Moreno's Glass City – The Mirror of Reflections
(A journey through a city that forces you to confront your deepest truth—not as you see it, but as you deny it)
Moreno was no ordinary city. It wasn't a city in the literal sense but a maze of glass—streets floating in midair, transparent towers, and air so pure it weighed heavily on the lungs. Everything appeared still, yet the stillness was like old wounds: they didn't bleed but never healed.
The three—Rayne, Lima, and Niko—arrived through a curved, floating gateway in the void, crafted by time, not geography. The ground beneath their feet was solid but transparent, revealing what lay below—and beneath it, nothing but their own reflections. Not as they were, but as they had been… or as they feared to be.
Niko gazed at the ground and said,"It's like we're walking on memories made of glass."
Rayne whispered, his voice heavy with doubt,"Or on ourselves… before we became who we are."
Lima said nothing. She stared at her reflection—a face that was not quite hers. Her features seemed longer, her hair untamed, her eyes avoiding direct contact. The reflection was ashamed of her.
In the heart of the city
The buildings did not house people—they watched. Every wall displayed a strip of images—not art, but glimpses of the past, memories. Some were theirs… others belonged to unknown versions of themselves from parallel times.
Rayne stood before a transparent building shimmering as if light itself feared to touch it. On the wall appeared a scene from his childhood: a door slightly ajar, creeping darkness, a trembling child. It was Rayne, at seven years old, hiding behind the door, watching his brother be killed without moving. He wanted to scream, to run, but his legs didn't move then… nor now.
Rayne raised his hand, touching the glass. A warmth spread across his skin as if the past were still alive—pulsing… judging.
He whispered,"Why didn't I move?"
A voice came from behind him—his brother's voice:"Because you were afraid. And I died because you weren't ready."
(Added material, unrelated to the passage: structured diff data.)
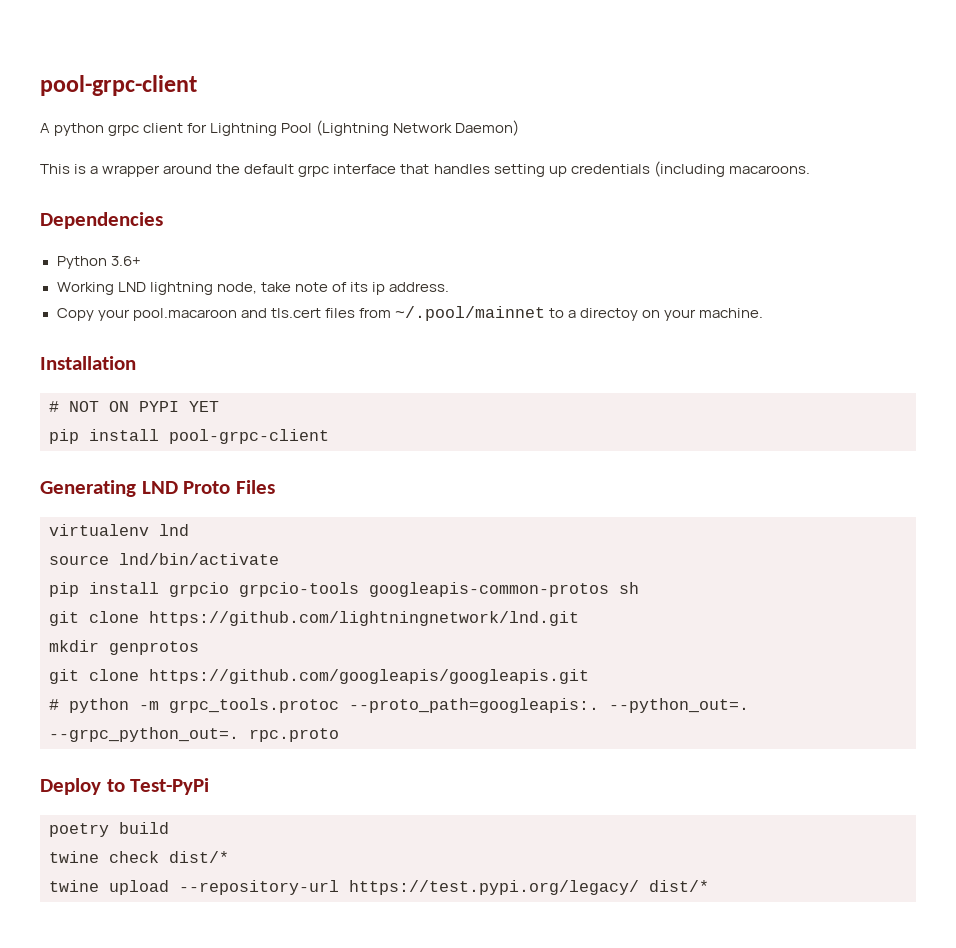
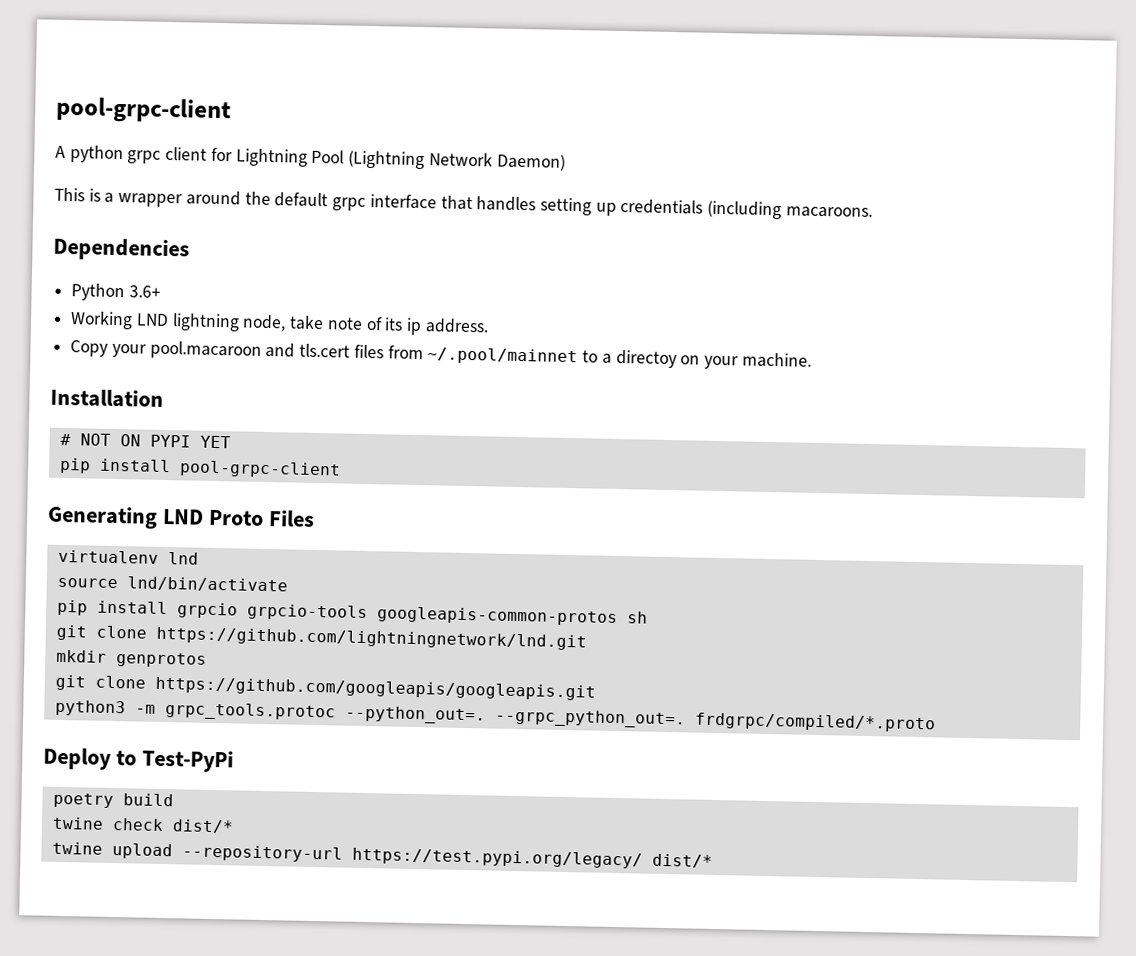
[49,698,129,713] # python -> [54,699,126,717] python3
[349,698,599,713] --proto_path=googleapis:. -> (336, 712) none
[249,728,339,742] rpc.proto -> [694,712,936,733] frdgrpc/compiled/*.proto

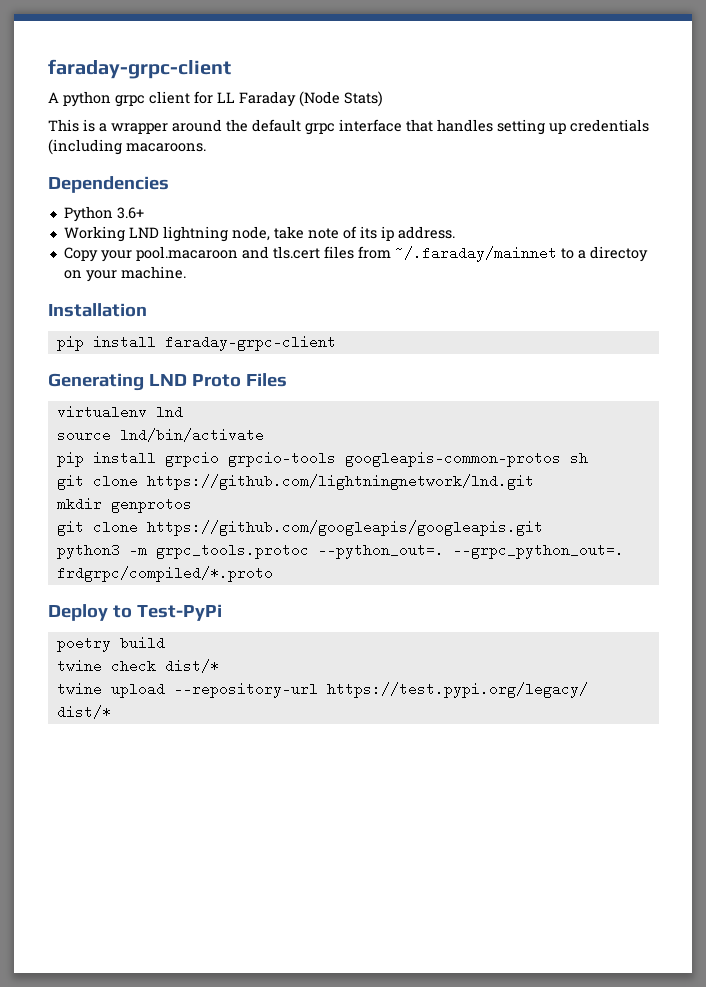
[56,96,231,125] pool-grpc-client -> [48,59,231,79] faraday-grpc-client
[235,148,566,171] Lightning Pool (Lightning Network Daemon) -> [217,91,383,107] LL Faraday (Node Stats)
[427,347,579,366] ~/.pool/mainnet -> [394,246,557,262] ~/.faraday/mainnet
[59,433,231,449] [59,457,341,479] // # NOT ON PYPI YET // pip install pool-grpc-client -> [56,335,336,351] // pip install faraday-grpc-client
Rayne slowly turned, but there was no one. Only his reflection… and a breaking heart.
Driven by an unknown inner voice, Lima took a narrow corridor lined with mirrors stretching into infinity. Each mirror reflected her childhood, but each image bore a small difference: once with a tearful eye, once with a broken smile, once bearing wounds that never actually existed.
She stopped suddenly when she saw a familiar face in one of the mirrors—her sister, Talia.
"Talia?" Lima gasped, catching her breath like a drowning person resurfacing.
The reflection didn't answer but began to move. Talia's eyes were full of unspoken blame, her lips trembling, as if about to cry—or accuse.
Lima reached out to touch the glass and whispered,"I'm sorry… I didn't know that day would be the end."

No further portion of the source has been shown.